Action item:
Locate each line below that includes "header" and reproduce it.

☆ ☆ ☆ ☆ ☆ ☆ ☆

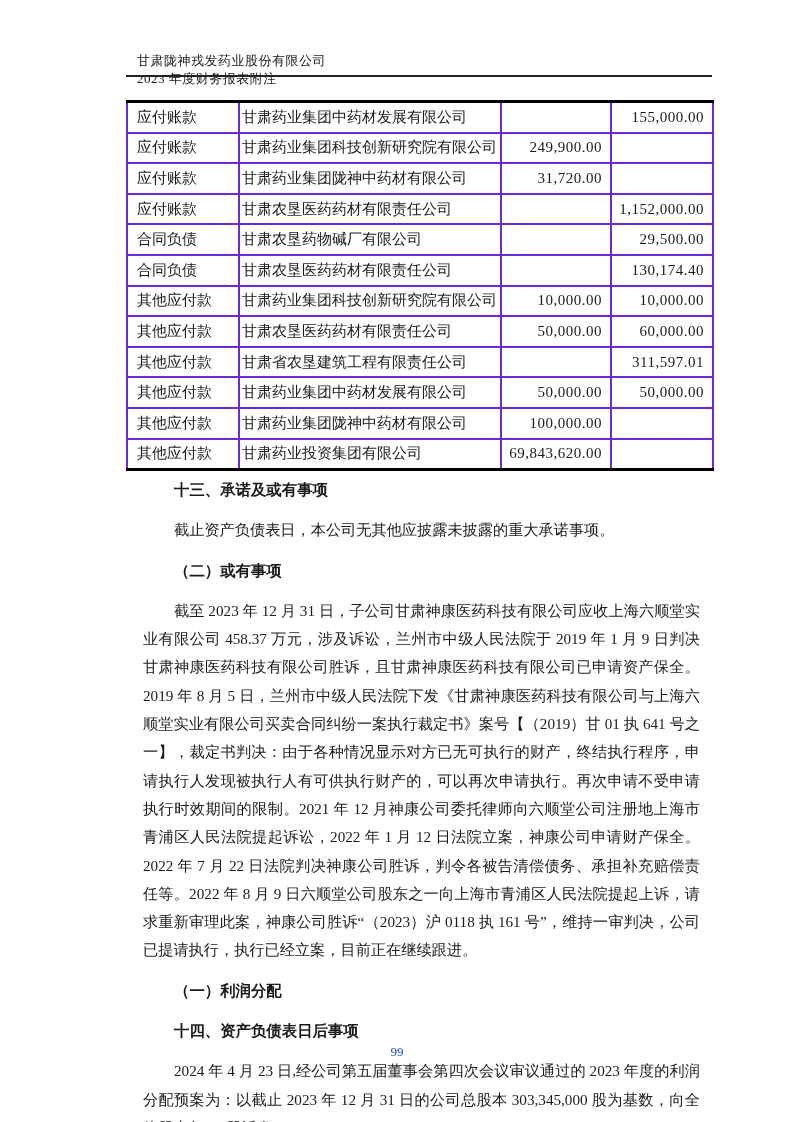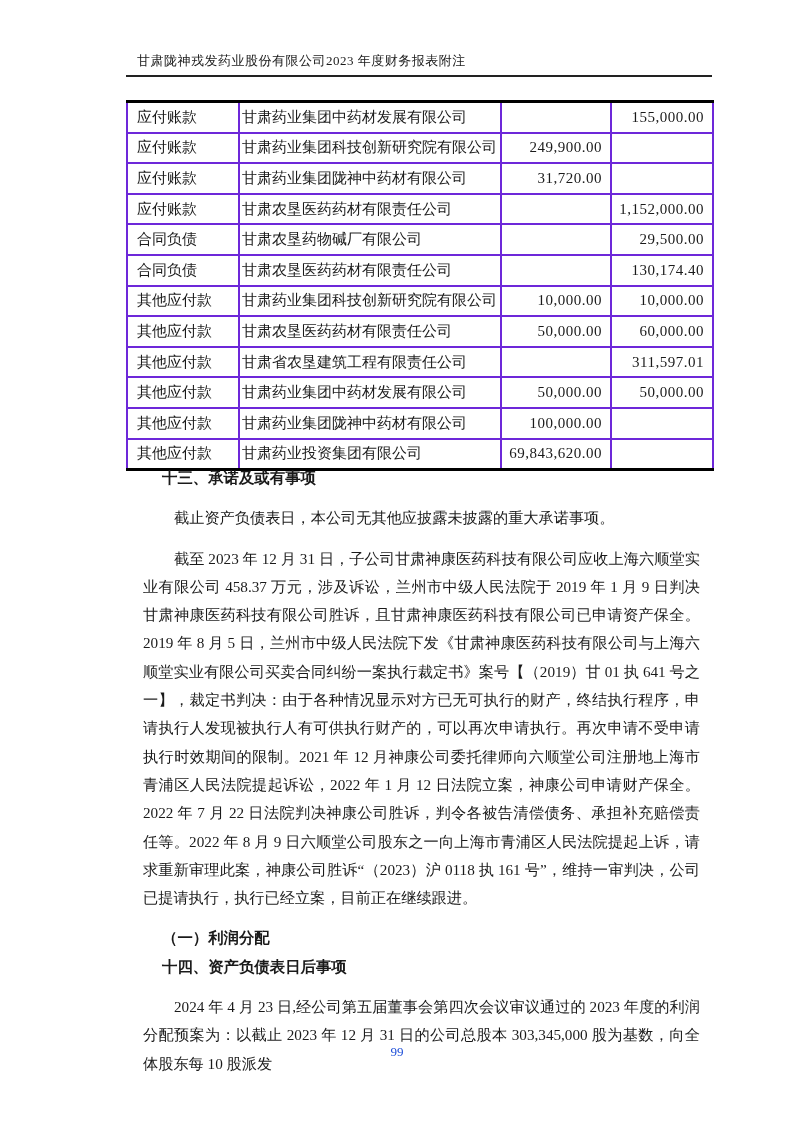--- a/index.html
+++ b/index.html
@@ -15,7 +15,7 @@
   .header{
     position:absolute;left:126px;top:52px;width:586px;
     display:flex;justify-content:flex-start;align-items:baseline;
-    font-size:13px;letter-spacing:0.5px;white-space:nowrap;
+    font-size:13px;letter-spacing:0.5px;white-space:nowrap;flex-direction:column;
   }
   .header .left{margin-left:11px;}
   .header-rule{

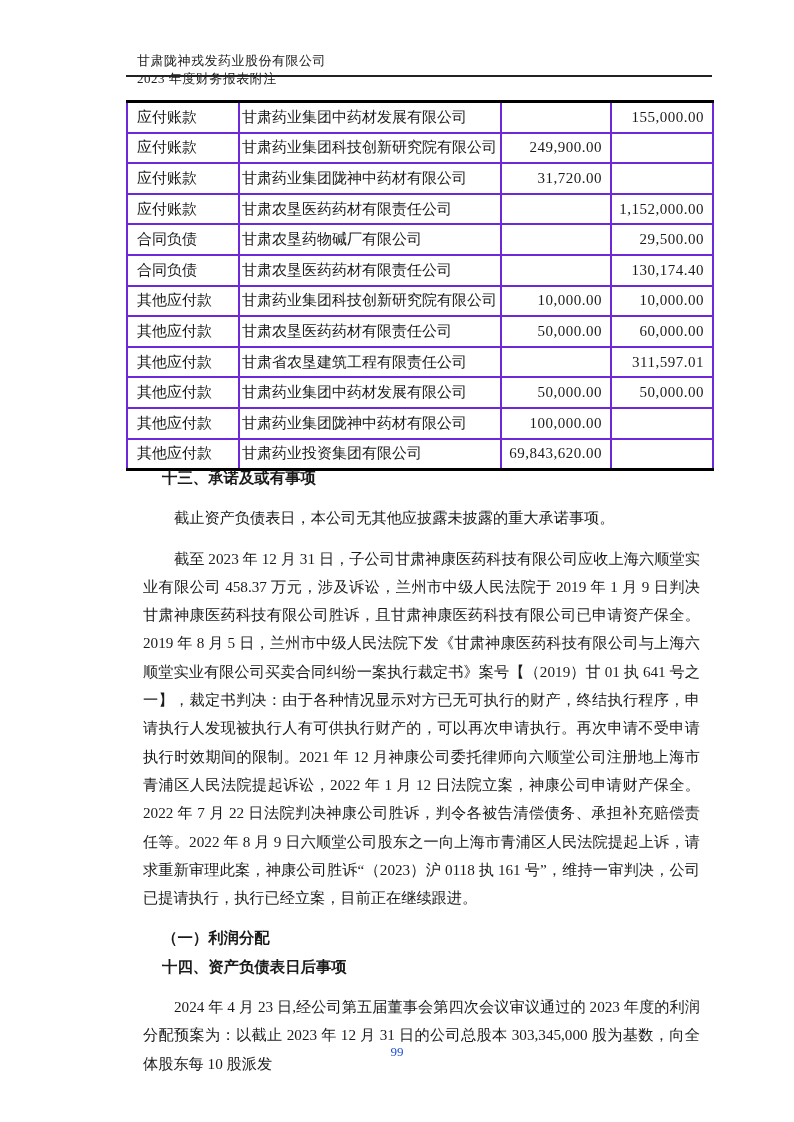--- a/index.html
+++ b/index.html
@@ -49,7 +49,7 @@
   .content .hsec{
     font-weight:bold;
     padding-left:31px;
-    margin:0;font-size:15.4px;
+    margin:12px;font-size:15.4px;
   }
   .content p.para{
     margin:12px;

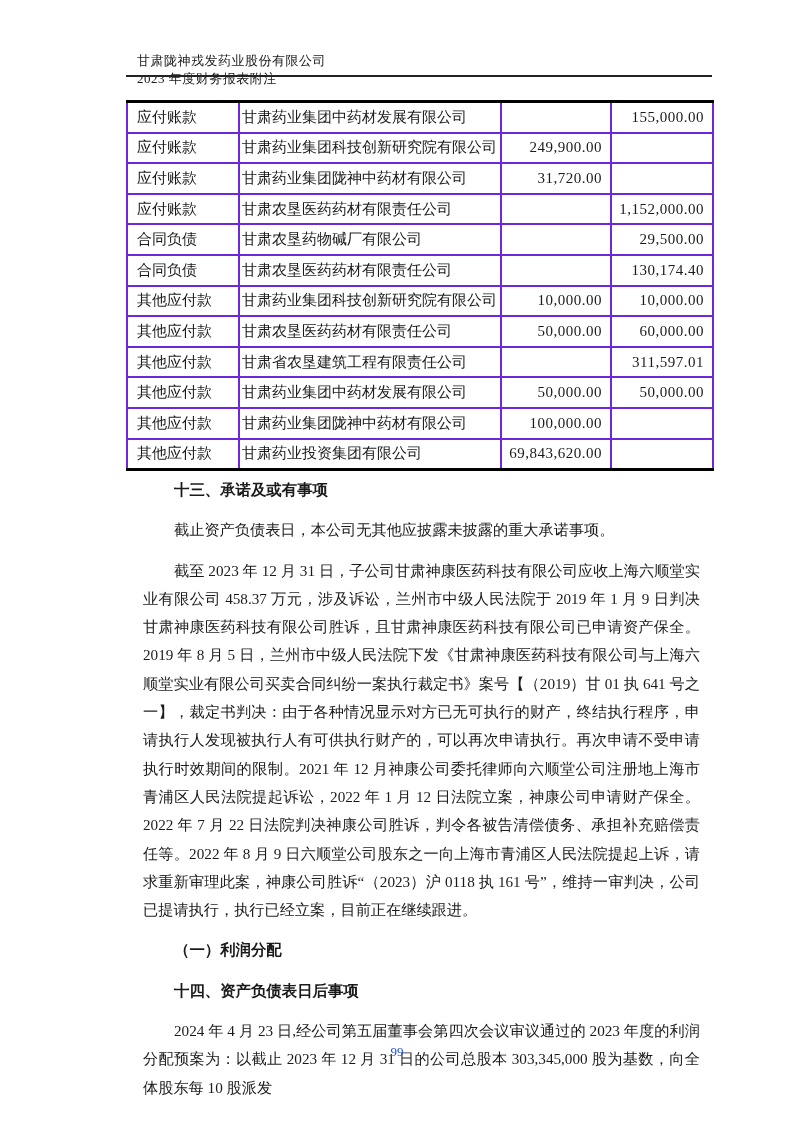--- a/index.html
+++ b/index.html
@@ -161,6 +161,7 @@
   <div class="content">
     <div class="hsec">十三、承诺及或有事项</div>
     <p class="para">截止资产负债表日，本公司无其他应披露未披露的重大承诺事项。</p>
+    <div class="hsec">（二）或有事项</div>
     <p class="para">截至 2023 年 12 月 31 日，子公司甘肃神康医药科技有限公司应收上海六顺堂实业有限公司 458.37 万元，涉及诉讼，兰州市中级人民法院于 2019 年 1 月 9 日判决甘肃神康医药科技有限公司胜诉，且甘肃神康医药科技有限公司已申请资产保全。2019 年 8 月 5 日，兰州市中级人民法院下发《甘肃神康医药科技有限公司与上海六顺堂实业有限公司买卖合同纠纷一案执行裁定书》案号【（2019）甘 01 执 641 号之一】，裁定书判决：由于各种情况显示对方已无可执行的财产，终结执行程序，申请执行人发现被执行人有可供执行财产的，可以再次申请执行。再次申请不受申请执行时效期间的限制。2021 年 12 月神康公司委托律师向六顺堂公司注册地上海市青浦区人民法院提起诉讼，2022 年 1 月 12 日法院立案，神康公司申请财产保全。2022 年 7 月 22 日法院判决神康公司胜诉，判令各被告清偿债务、承担补充赔偿责任等。2022 年 8 月 9 日六顺堂公司股东之一向上海市青浦区人民法院提起上诉，请求重新审理此案，神康公司胜诉“（2023）沪 0118 执 161 号”，维持一审判决，公司已提请执行，执行已经立案，目前正在继续跟进。</p>
     <div class="hsec">（一）利润分配</div>
     <div class="hsec">十四、资产负债表日后事项</div>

☆ ☆ ☆ ☆ ☆ ☆ ☆

Solution for this problem:
   .header{
   .header .left{margin-left:11px;}
   .header-rule{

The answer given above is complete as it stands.